**Description of the task**
Lift every line from the entries that includes the word "there".

**Excerpted records**
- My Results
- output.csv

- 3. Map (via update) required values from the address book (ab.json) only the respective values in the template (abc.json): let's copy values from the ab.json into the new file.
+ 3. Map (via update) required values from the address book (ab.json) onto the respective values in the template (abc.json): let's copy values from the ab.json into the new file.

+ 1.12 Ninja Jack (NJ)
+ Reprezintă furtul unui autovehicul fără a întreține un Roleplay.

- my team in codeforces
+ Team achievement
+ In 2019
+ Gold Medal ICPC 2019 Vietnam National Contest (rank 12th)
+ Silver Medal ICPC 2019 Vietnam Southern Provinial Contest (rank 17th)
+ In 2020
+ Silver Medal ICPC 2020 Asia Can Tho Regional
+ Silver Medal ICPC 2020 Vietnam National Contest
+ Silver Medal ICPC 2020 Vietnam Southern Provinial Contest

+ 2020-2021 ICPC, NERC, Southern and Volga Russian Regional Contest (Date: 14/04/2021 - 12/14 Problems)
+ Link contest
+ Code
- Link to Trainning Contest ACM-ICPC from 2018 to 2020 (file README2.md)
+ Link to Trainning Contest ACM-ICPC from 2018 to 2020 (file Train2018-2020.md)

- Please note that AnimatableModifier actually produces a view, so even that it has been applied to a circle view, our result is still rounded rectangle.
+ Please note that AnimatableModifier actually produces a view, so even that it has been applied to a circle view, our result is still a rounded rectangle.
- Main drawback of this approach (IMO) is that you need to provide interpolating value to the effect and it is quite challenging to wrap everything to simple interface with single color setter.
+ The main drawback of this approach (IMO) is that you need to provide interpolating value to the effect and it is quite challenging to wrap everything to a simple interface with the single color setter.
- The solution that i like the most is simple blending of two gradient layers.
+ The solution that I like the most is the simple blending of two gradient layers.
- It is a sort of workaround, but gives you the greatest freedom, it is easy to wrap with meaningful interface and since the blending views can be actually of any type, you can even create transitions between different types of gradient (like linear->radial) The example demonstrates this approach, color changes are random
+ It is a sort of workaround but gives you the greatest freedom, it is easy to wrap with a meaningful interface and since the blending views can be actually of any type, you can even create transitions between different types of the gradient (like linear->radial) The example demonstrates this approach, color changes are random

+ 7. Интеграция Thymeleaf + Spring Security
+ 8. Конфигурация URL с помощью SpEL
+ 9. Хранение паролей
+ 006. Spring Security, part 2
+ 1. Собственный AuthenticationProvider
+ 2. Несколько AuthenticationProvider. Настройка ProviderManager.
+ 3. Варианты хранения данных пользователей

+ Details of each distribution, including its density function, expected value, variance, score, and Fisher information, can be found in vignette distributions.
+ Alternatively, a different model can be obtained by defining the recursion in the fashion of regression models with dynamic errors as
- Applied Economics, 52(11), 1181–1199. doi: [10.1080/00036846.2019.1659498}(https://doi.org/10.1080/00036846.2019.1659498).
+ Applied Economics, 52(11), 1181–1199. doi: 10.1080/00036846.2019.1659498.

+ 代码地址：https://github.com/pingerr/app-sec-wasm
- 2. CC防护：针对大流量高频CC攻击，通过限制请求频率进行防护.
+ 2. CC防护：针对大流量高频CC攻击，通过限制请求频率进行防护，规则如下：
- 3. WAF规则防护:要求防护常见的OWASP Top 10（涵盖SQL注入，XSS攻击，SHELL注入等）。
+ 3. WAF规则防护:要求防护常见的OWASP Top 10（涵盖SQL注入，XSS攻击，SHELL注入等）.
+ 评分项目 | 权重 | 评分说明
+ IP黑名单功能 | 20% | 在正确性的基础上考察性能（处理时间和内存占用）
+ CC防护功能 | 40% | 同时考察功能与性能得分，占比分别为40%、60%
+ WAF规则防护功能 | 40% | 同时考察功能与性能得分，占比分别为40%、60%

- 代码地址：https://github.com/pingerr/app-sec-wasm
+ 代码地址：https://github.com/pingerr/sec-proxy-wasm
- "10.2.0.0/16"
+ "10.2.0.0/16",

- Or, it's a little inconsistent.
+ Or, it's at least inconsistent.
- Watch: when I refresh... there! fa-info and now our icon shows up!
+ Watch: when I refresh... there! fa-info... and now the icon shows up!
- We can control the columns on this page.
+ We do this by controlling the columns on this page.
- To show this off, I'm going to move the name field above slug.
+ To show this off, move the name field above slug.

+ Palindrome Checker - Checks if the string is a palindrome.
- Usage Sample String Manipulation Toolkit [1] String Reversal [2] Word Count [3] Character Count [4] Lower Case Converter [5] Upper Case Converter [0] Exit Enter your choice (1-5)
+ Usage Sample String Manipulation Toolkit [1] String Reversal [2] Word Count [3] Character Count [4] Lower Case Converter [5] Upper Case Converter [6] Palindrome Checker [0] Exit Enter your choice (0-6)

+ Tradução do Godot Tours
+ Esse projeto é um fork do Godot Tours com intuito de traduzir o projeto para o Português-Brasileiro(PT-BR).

**Solution to this problem**
- Watch: when I refresh... there! fa-info and now our icon shows up!
+ Watch: when I refresh... there! fa-info... and now the icon shows up!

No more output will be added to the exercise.